发信人: zjliu (Robusting), 信区: Lixueyuan
标 题: [转载] [名人殿]Paul J. Flory (1910-1985)
发信站: 哈工大紫丁香 (Mon Dec 23 18:11:23 2002) , 转信
Paul J. Flory (1910-1985)
高分子科学家。1910年6月19日生于伊利诺伊州斯特灵。1985年9月9日逝世。1934年
在俄亥俄州州立大学获物理化学博士学位,后任职于杜邦公司,进行高分子基础理论研究
。1948年在 的味 大学任教授。1957年任梅隆科学研究所执行所长。1961年任斯坦福大学
化学系教授,1975年退休。1953年当选为美国科学院院士。Flory在高分子物理化学方面
的贡献,几乎遍及各个领域。他是实验家又是理论家,是高分子科学理论的主要开拓者和
奠基人之一。著有《高分子化学原理》和《长链分子的统计力学》等。1974年获诺贝尔化
学奖。
I was born on 19 June, 1910, in Sterling, Illinois, of Huguenot-German
parentage, mine being the sixth generation native to America. My father was
Ezra Flory, a clergyman-educator; my mother, nee Martha Brumbaugh, had been a
schoolteacher. Both were descended from generations of farmers in the New
World. They were the first of their families of record to have attended
college.
My interest in science, and in chemistry in particular, was kindled by a
remarkable teacher, Carl W. Holl, Professor of Chemistry at Manchester
College, a liberal arts college in Indiana, where I graduated in 1931. With
his encouragement, I entered the Graduate School of The Ohio State University
where my interests turned to physical chemistry. Research for my dissertation
was in the field of photochemistry and spectroscopy. It was carried out under
the guidance of the late Professor Herrick L. Johnston whose boundless zeal
for scientific research made a lasting impression on his students.
Upon completion of my Ph.D. in 1934, I joined the Central Research Department
of the DuPont Company.
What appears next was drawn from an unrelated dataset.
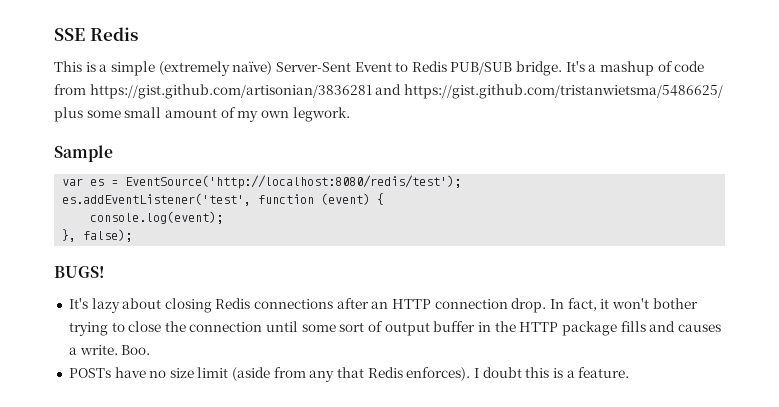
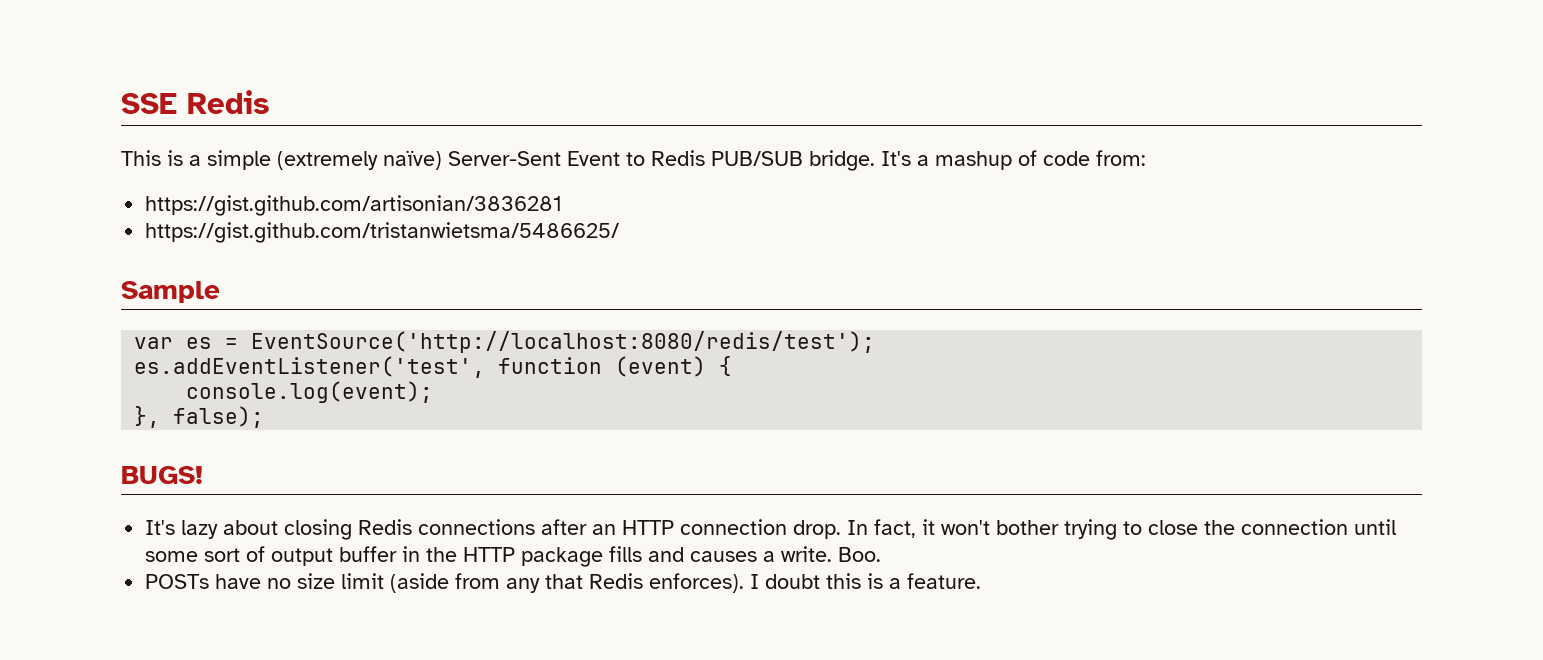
- It's a mashup of code from https://gist.github.com/artisonian/3836281 and https://gist.github.com/tristanwietsma/5486625/ plus some small amount of my own legwork.
+ It's a mashup of code from:
+ https://gist.github.com/artisonian/3836281
+ https://gist.github.com/tristanwietsma/5486625/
There it was my good fortune to be assigned to the
small group headed by Dr. Wallace H. Carothers, inventor of nylon and
neoprene, and a scientist of extraordinary breadth and originality. It was
through the association with him that I first became interested in exploration
of the fundamentals of polymerization and polymeric substances. His conviction
that polymers are valid objects of scientific inquiry proved contagious. The
time was propitious, for the hypothesis that polymers are in fact covalently
linked macromolecules had been established by the works of Staudinger and of
Carothers only a few years earlier.
A year after the untimely death of Carothers, in 1937, I joined the Basic
Science Research Laboratory of the University of Cincinnati for a period of
two years. With the outbreak of World War II and the urgency of research and
development on synthetic rubber, supply of which was imperiled, I returned to
industry, first at the Esso (now Exxon) Laboratories of the Standard Oil
Development Company (1940-43) and later at the Research Laboratory of the
Goodyear Tire and Rubber Company (1943-48). Provision of opportunities for
continuation of basic research by these two industrial laboratories to the
limit that the severe pressures of the times would allow, and their liberal
policies on publication, permitted continuation of the beginnings of a
scientific career which might otherwise have been stifled by the exigencies of
those difficult years.
In the Spring of 1948 it was my privilege to hold the George Fisher Baker
Non-Resident Lectureship in Chemistry at Cornell University. The invitation on
behalf of the Department of Chemistry had been tendered by the late Professor
Peter J. W. Debye, then Chairman of that Department. The experience of this
lectureship and the stimulating asociations with the Cornell faculty led me to
accept, without hesitation, their offer of a professorship commencing in the
Autumn of 1948. There followed a most productive and satisfying period of
research and teaching "Principles of Polymer Chemistry," published by the
Cornell University Press in 1953, was an outgrowth of the Baker Lectures.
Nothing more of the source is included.